Acısıyla tatlısıyla, mutluluğuyla hüznüyle yine tüm duyguları paket olarak yaşadığımız bir yılın daha sonuna doğru yaklaştık. 2023'e sayılı günler kaldı. Yeni bir yılın arifesinde birbirimize ve kendimize yeni yıl dileklerimizi yavaştan iletmeye başladık. Hepimizin tüm temennisiyse kötülükleri yaşamayacağımız bir yıl geçirmek. Çok da bir şey istemiyoruz aslında. Fakat hayat öyle bir şey ki bize günlük hatta anlık duygular yaşatıyor. Öyle ki bizden aniden sevdiğimizi alıp ölüm duygusunu tattırırken daha o duyguyu yaşayamadan kısa bir süre sonra da yeni bir can filizlendirerek güzel duyguları yaşatabiliyor. Biz ise olup biteni anlamaya ve sindirmeye çalışıyoruz. Sindirme evresindeyse başımıza gelenleri sorgulama yoluna gidiyoruz. Günlük hayatta her an duygularımız arasında geçişler yaşıyoruz. Günlük yaşamdaki durumlar dışında insanlarla olan ilişkilerimiz özelinde de bu anlık duygu geçişleri oldukça fazla.

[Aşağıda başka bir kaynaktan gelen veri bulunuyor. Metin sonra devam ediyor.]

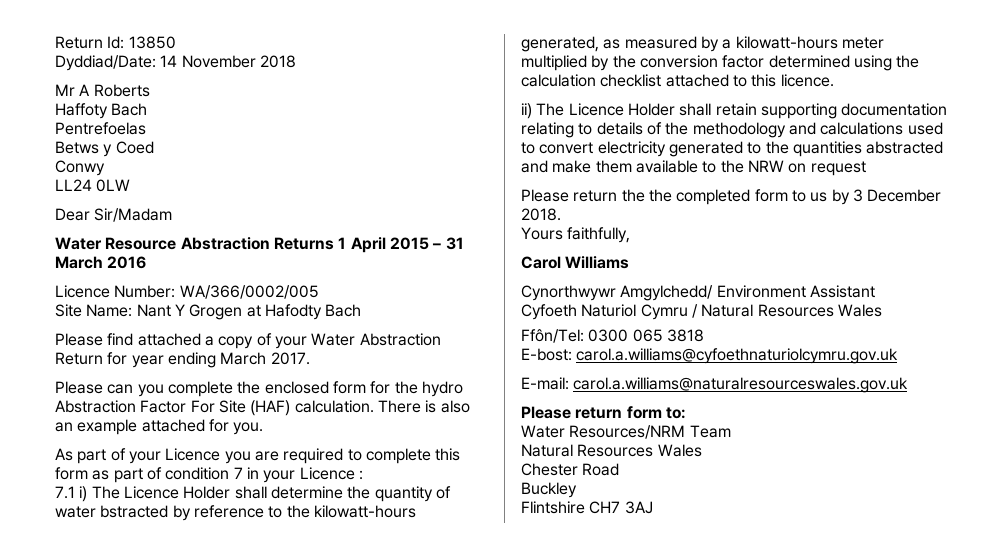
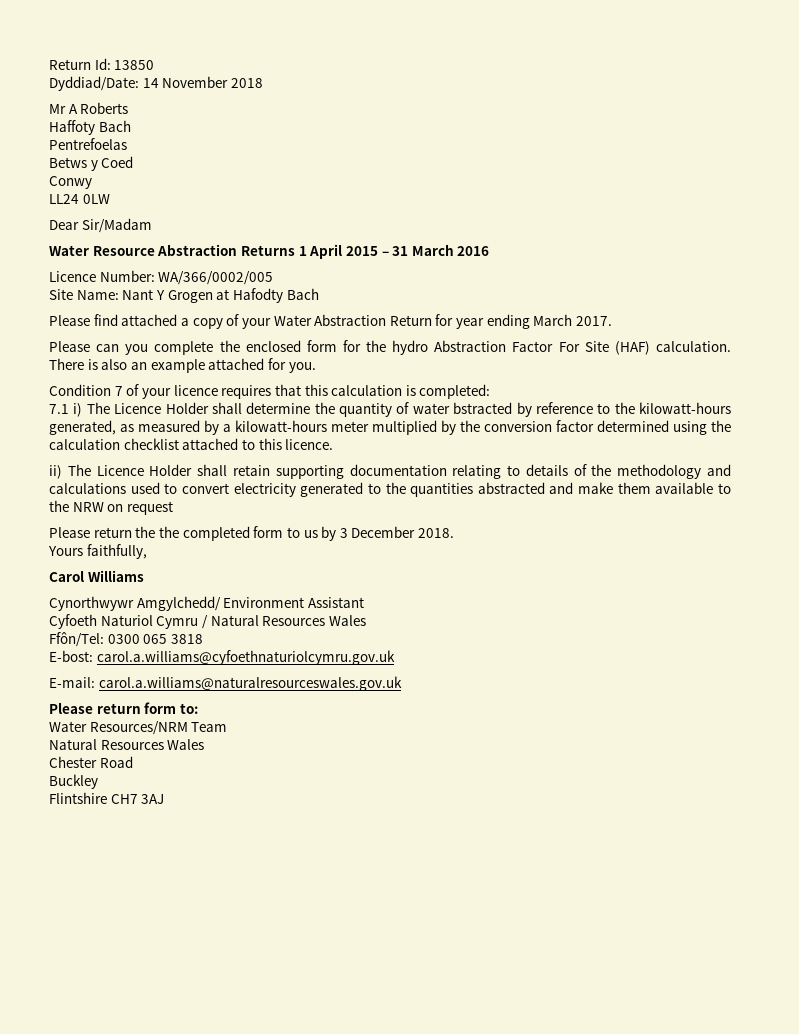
- As part of your Licence you are required to complete this form as part of condition 7 in your Licence :
+ Condition 7 of your licence requires that this calculation is completed:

Yaşadığımız bu anlık duygu değişimleri karşısındaysa kimimiz dönüp bir yakın arkadaşıyla dertleşiyor. Kimimiz profesyonel bir destek alıp yoluna devam ediyor. Kimimizse aklındaki soru işaretlerinin yanıtını internet ortamında arama motorlarında arıyor. Tam tabiriyle google'luyoruz.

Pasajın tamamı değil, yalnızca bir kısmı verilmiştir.